La péréquation financière

Il existe de nombreux dispositifs de péréquation qui s’appuient sur une variété d’indicateurs visant à estimer les charges supportées par les collectivités ou à caractériser leur niveau de richesse. Ces objectivations permettent de déterminer les collectivités territoriales éligibles à un dispositif de péréquation.

Il existe deux grands types de péréquation :

  • la péréquation verticale, qui passe par une dotation versée par l’État à destination des collectivités territoriales (la DGF a représenté les deux tiers de la péréquation totale en 2022) ;
  • la péréquation horizontale, qui consiste en un prélèvement sur recettes de certaines collectivités à destination d’autres.

En 2022, tous dispositifs confondus, la péréquation représentait 6,7 % des recettes réelles de fonctionnement des communes et 4,8 % de celles des départements. Ce poids peut certes apparaître limité, mais il permet de réduire les disparités de ressource entre les collectivités territoriales.

La Cour des comptes indique dans son rapport plusieurs pistes pour mieux cibler la péréquation financière. Elle estime notamment que la dotation de solidarité rurale devrait être mieux ciblée afin de mettre fin au saupoudrage, puisque 97 % des communes en bénéficient, y compris pour des montants modiques.

La contractualisation entre l’État et les collectivités territoriales

Depuis plusieurs années, l’État a de plus en plus recours à la contractualisation, plutôt qu’à des décisions unilatérales, pour coordonner son action avec les collectivités territoriales. L’État a ainsi développé des contrats de programmation (contrats de plan État-régions par exemple), des contrats visant certains types de territoires (Action cœur de ville, contrats de ruralité). Il existerait au total plusieurs milliers de dispositifs contractuels.

La Cour des comptes regrette le pilotage inégal de l’État sur ces dispositifs.

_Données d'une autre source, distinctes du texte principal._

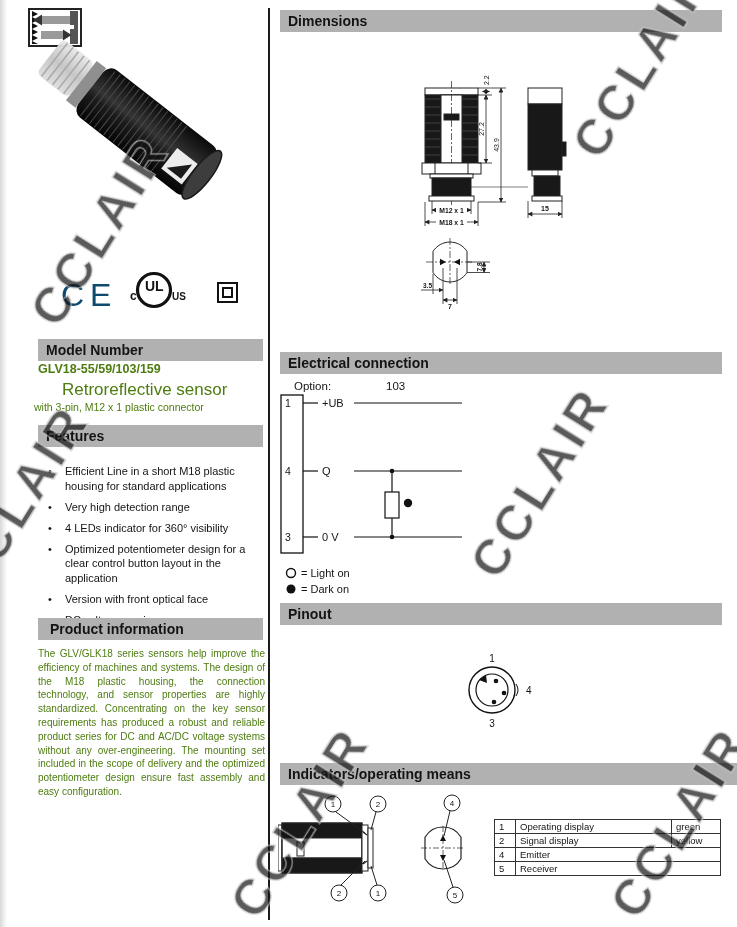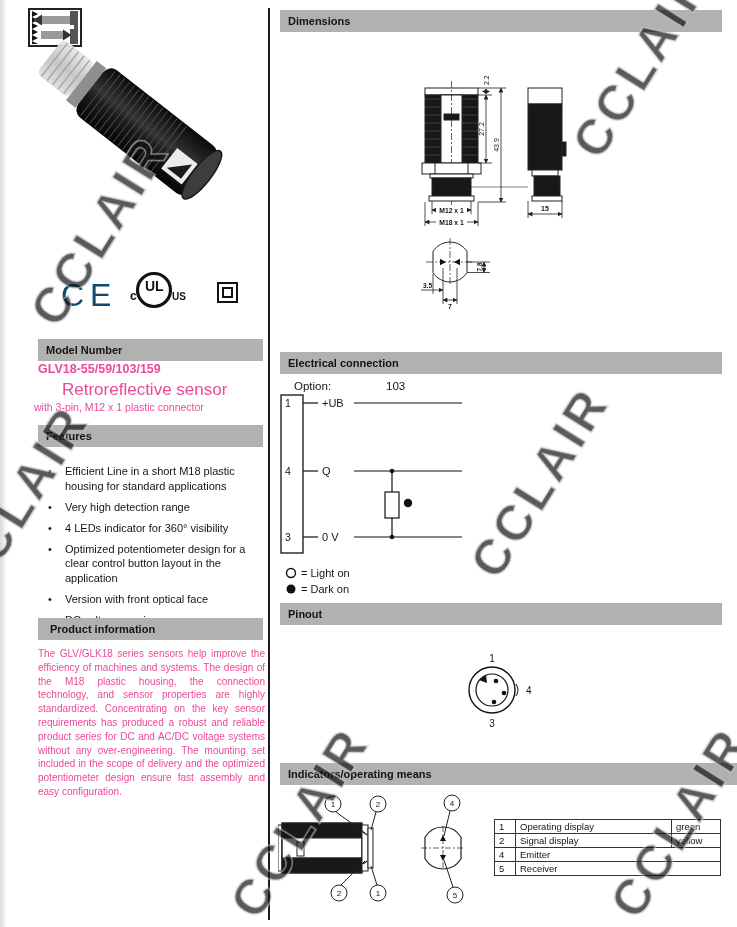"Dimensions" .hdr { font-size: 11px -> 14px }
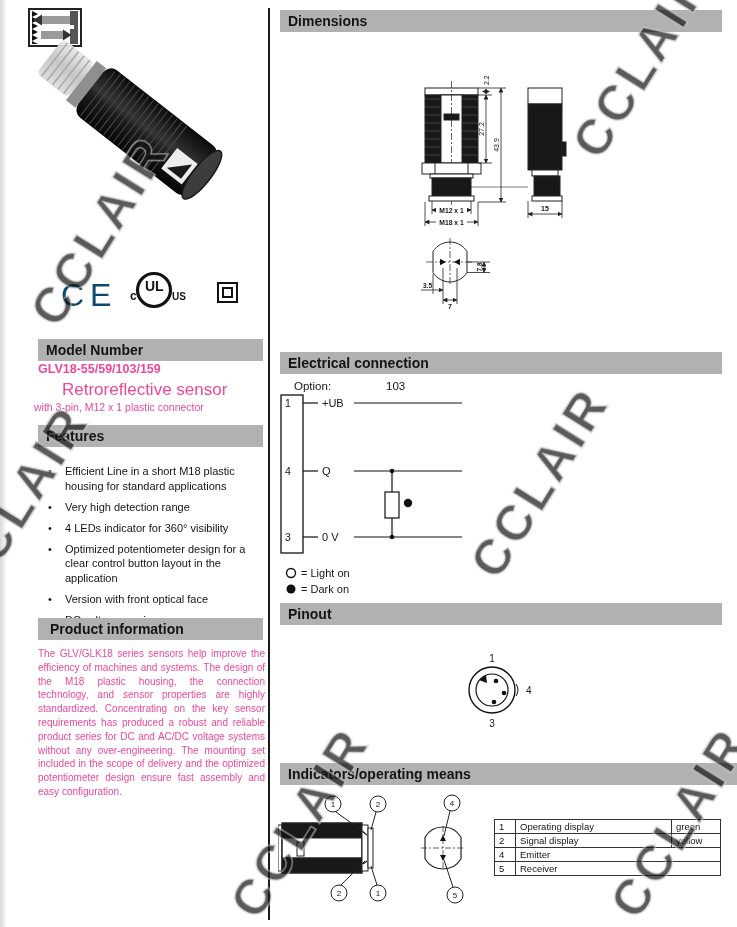"GLV18-55/59/103/159" .txt { color: #ec4899 -> #4d7c0f }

Son organisation territoriale ne lui permet en effet pas toujours de disposer des outils et des ressources pour en assurer un suivi de qualité. De même, il n’est pas systématique que l’État recourt à des évaluations, y compris pour des dispositifs à forts enjeux financiers.

La Cour des comptes appelle l’État à réduire le nombre des dispositifs existants et à les intégrer autour de deux instruments centraux : les contrats de plan État-région (CPER) à l’échelle régionale, et les contrats de relance et de transition écologique (CRTE) avec les intercommunalités. En outre, il lui apparaît nécessaire que les préfets disposent de tableaux de bord recensant sur leur territoire l’ensemble des contrats en vigueur et des financements de l’État et de ses opérateurs.